Certains parcourent 4 km, par jour, voire plus, pour joindre l’établissement. En saison de pluies, il ne faut pas leur demander l’impossible. Ils sèchent les cours. D’autres sont contraints à exercer de petits contrats pendant les week-ends pour joindre les deux bouts. D’autant que se loger pour les élèves n’est pas moins coûteux, faute de foyer scolaire dans la ville. Autres handicaps : les grossesses précoces. L’école en dénombre déjà une dizaine. «C’est un problème général au Zanzan. J’ai servi comme censeur au Zanzan. Je sers encore comme proviseur au Zanzan. Et quand j’étais censeur, mon mémoire de fin de stage a porté sur les grossesses en milieu scolaire. La cause principale, c’est la pauvreté. Il y en a même qui n’arrivent pas à avoir deux repas par jour ! La deuxième cause, ce sont les crises d’adolescence. L’enfant veut toucher à tout. Mais la méconnaissance des mesures contraceptives amène à tout cela», explique le proviseur. Sa conclusion : «l’Etat doit jouer sa partition en construisant des cantines dans chaque établissement, à défaut de créer des internats». Ce qui ne dédouane pas les parents également appelés à jouer leur partition.

Hôpital cherche infirmiers, malades cherchent médicaments
Une chose frappe le visiteur qui arrive, pour la première fois, à l’hôpital général de Koun-Fao. C’est la faible lumière distillée par les ampoules électriques. L’impression de pénombre résulte de la baisse de tension électrique. Des dizaines de villages du département sont électrifiés, mais les centres de santé n’ont pas encore d’électricité. Une situation générale qui pose un véritable problème, en matière de conservation des vaccins et autres matériels de laboratoire. Et d’ailleurs, le matériel biomédical manque cruellement. Pas de pince, de table de pansement, de charriot, de chaises, etc. Les salles sont rongées par le temps. Les bâtiments aussi. Le matériel technique manque depuis l’instauration des soins gratuits, puis des soins ciblés. Les 25 centres de santé du département attendent un renfort en personnel. D’ici-là, l’hôpital général de Koun-Fao se contente d’un seul médecin mal payé, de deux sages-femmes et deux infirmiers. D’ici-là aussi, il n’y a pas de services de pédiatrie, gynécologie et chirurgie. Les urgences sont évacuées à Agnibilékrou ou à Abengourou. Ce n’est pas la distance qui constitue le problème. C’est d’abord, la route. Il faut mettre 3 heures pour parcourir une cinquantaine de Kilomètres. Ensuite, le département ne dispose que de deux ambulances.
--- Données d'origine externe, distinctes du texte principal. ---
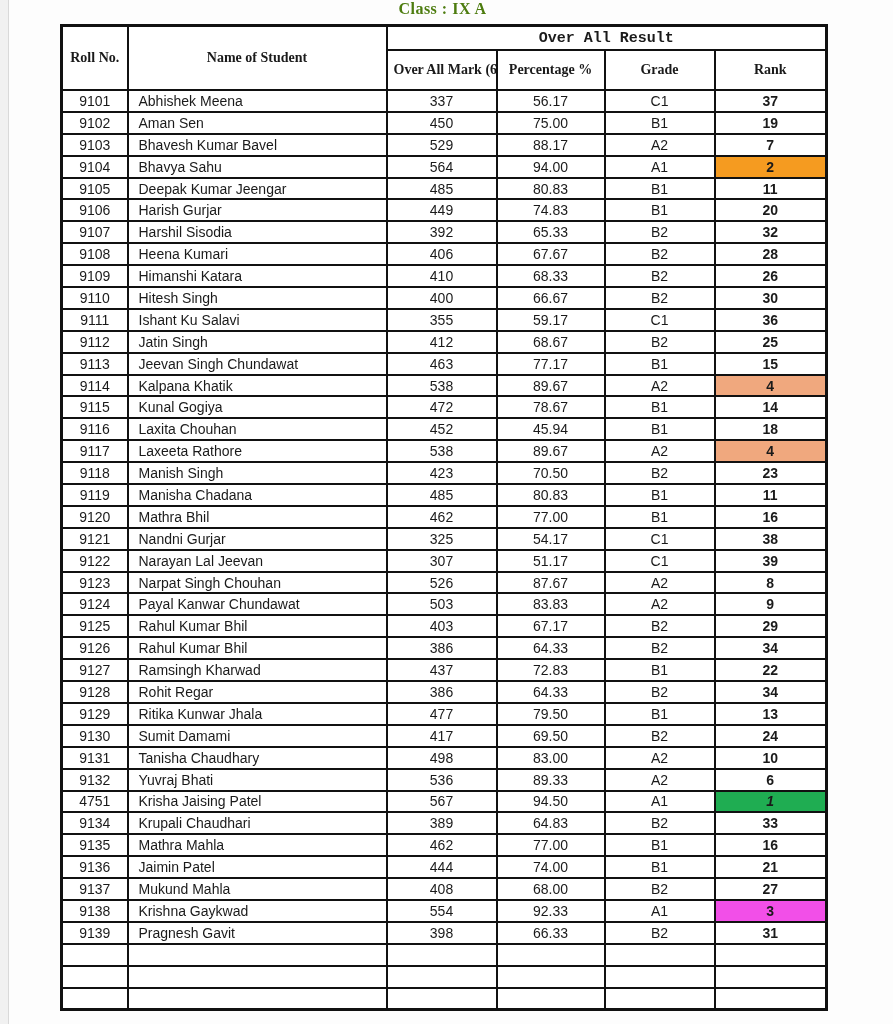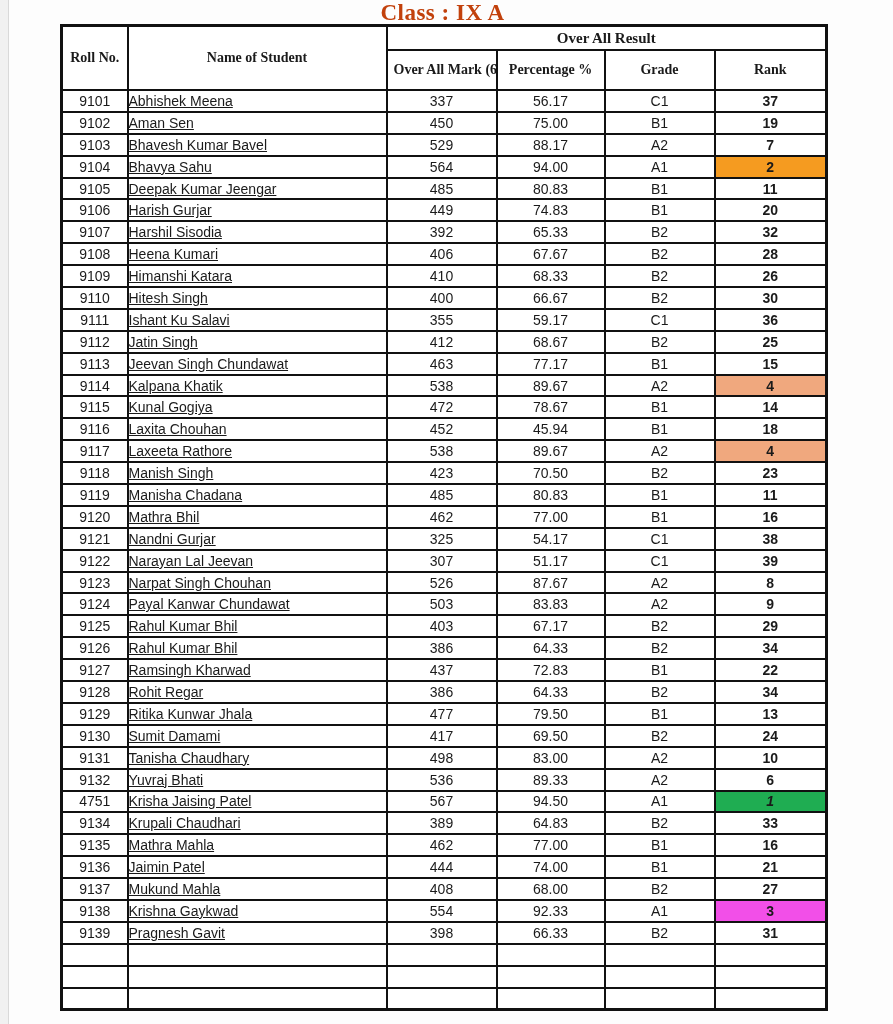--- a/index.html
+++ b/index.html
@@ -30,9 +30,9 @@
     text-align: center;
     font-family: "Liberation Serif", serif;
     font-weight: bold;
-    font-size: 23px;
+    font-size: 16px;
     letter-spacing: 0.5px;
-    color: #c2410c;
+    color: #4d7c0f;
   }
   table.results {
     position: absolute;

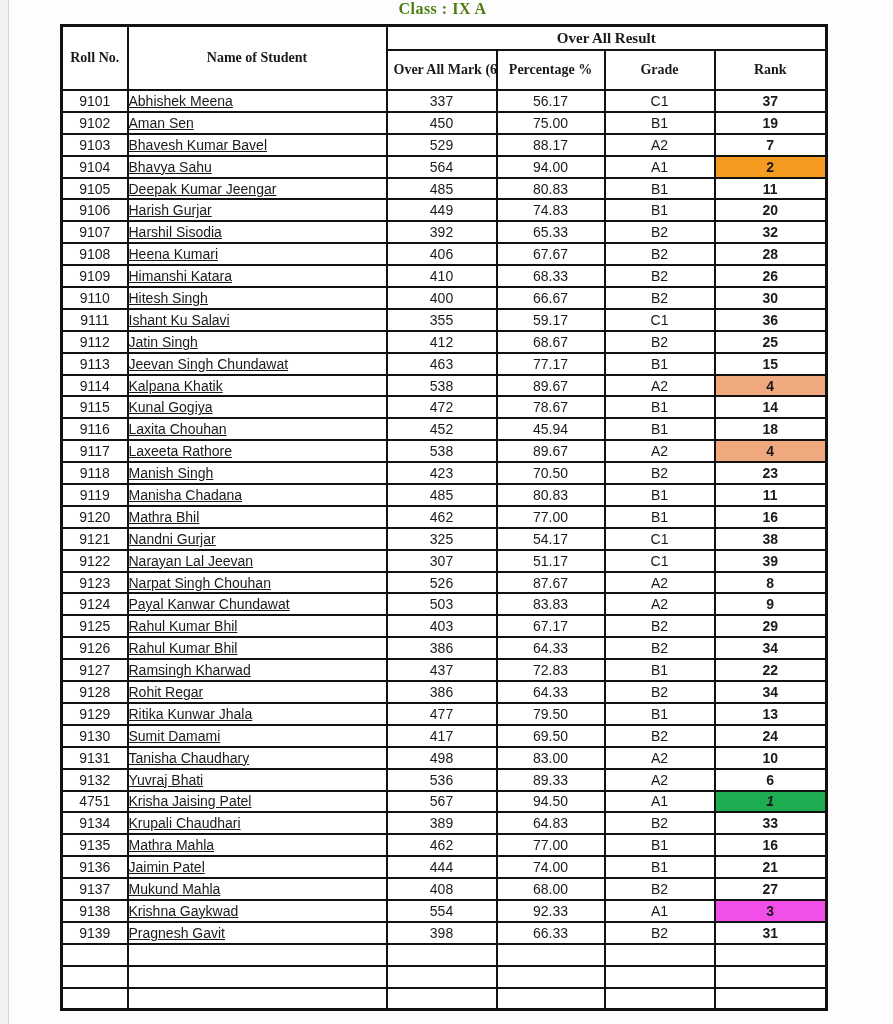--- a/index.html
+++ b/index.html
@@ -51,7 +51,7 @@
     vertical-align: middle;
   }
   th.hmain {
-    font-family: Liberation Serif, serif;
+    font-family: Liberation Mono, monospace;
     font-size: 15px;
     font-weight: bold;
     height: 20px;

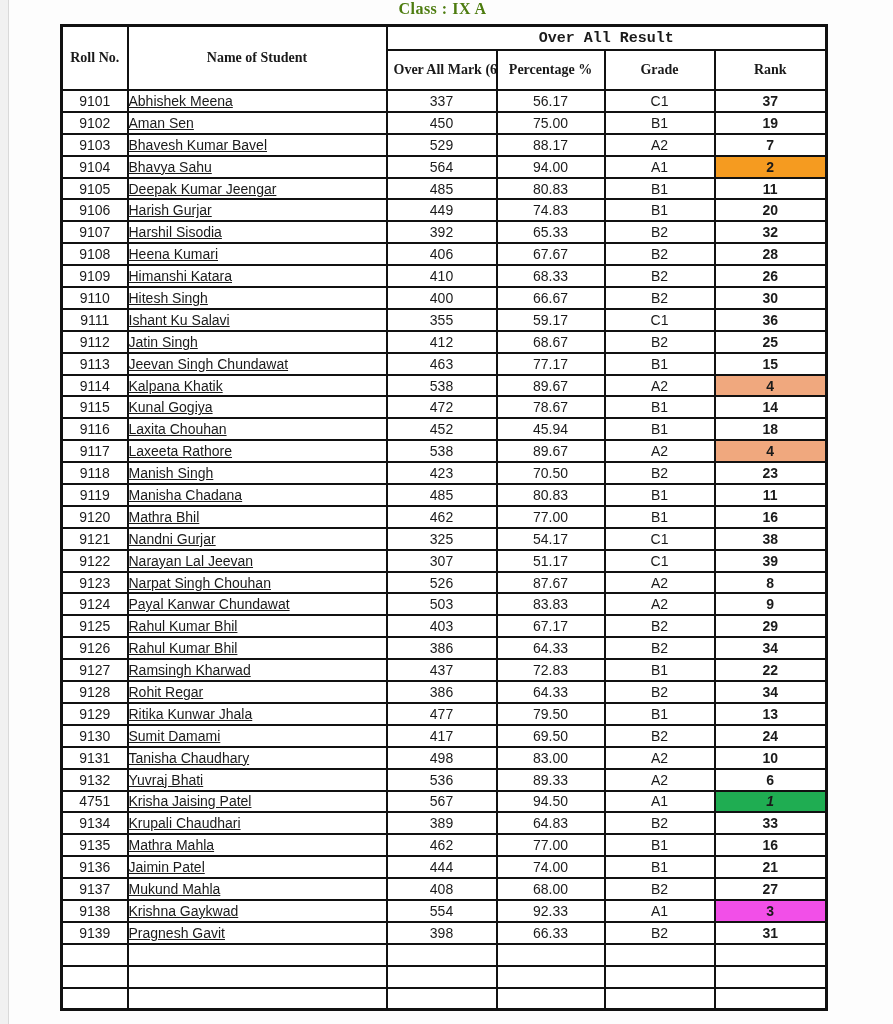--- a/index.html
+++ b/index.html
@@ -74,7 +74,7 @@
   }
   td.name {
     text-align: left;
-    text-decoration: underline;
+    padding-left: 10px;
   }
   td.rank {
     font-weight: bold;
Déjà confronté à un problème d’entretien de ses ambulances, l’hôpital doit aussi faire face à la pauvreté des malades pendant des évacuations. «Dans le cadre de la gratuité ciblée des soins, les populations ne comprennent et acceptent difficilement quand on leur demande de contribuer à l’évacuation, par exemple, des malades dans des cas d’urgences», explique le directeur départemental de l’hôpital, Dr Kouamé Gnamien. Comme partout dans le Zanzan, les soins gratuits ont provoqué des ruptures de stocks en médicaments. Avec les soins ciblés, la situation ne s’est pas améliorée dans cette partie du pays où le paludisme et les maladies infantiles sont le gros des soucis du personnel soignant. Avec 34.6% et 18.9%, les pathologies liées aux enfants de moins de cinq ans et le palu constituent, respectivement, les plus forts taux de morbidité, suivis des infections respiratoires aigües provoquées par les saisons pluvieuses (4.3%) et aux maladies diarrhéiques liées à l’absence d’eau potable. Les 25 formations que compte le département ont plus de 20 ans. Pourtant, 80% n’ont pas connu de réhabilition depuis leur création. On le voit, améliorer la santé des populations à Koun-Fao est un vaste chantier. Peut-être faudrait-il commencer par les urgences : un groupe électrogène, du mobilier, des infirmiers et des sages-femmes. Cela contribuerait déjà à sauver des vies.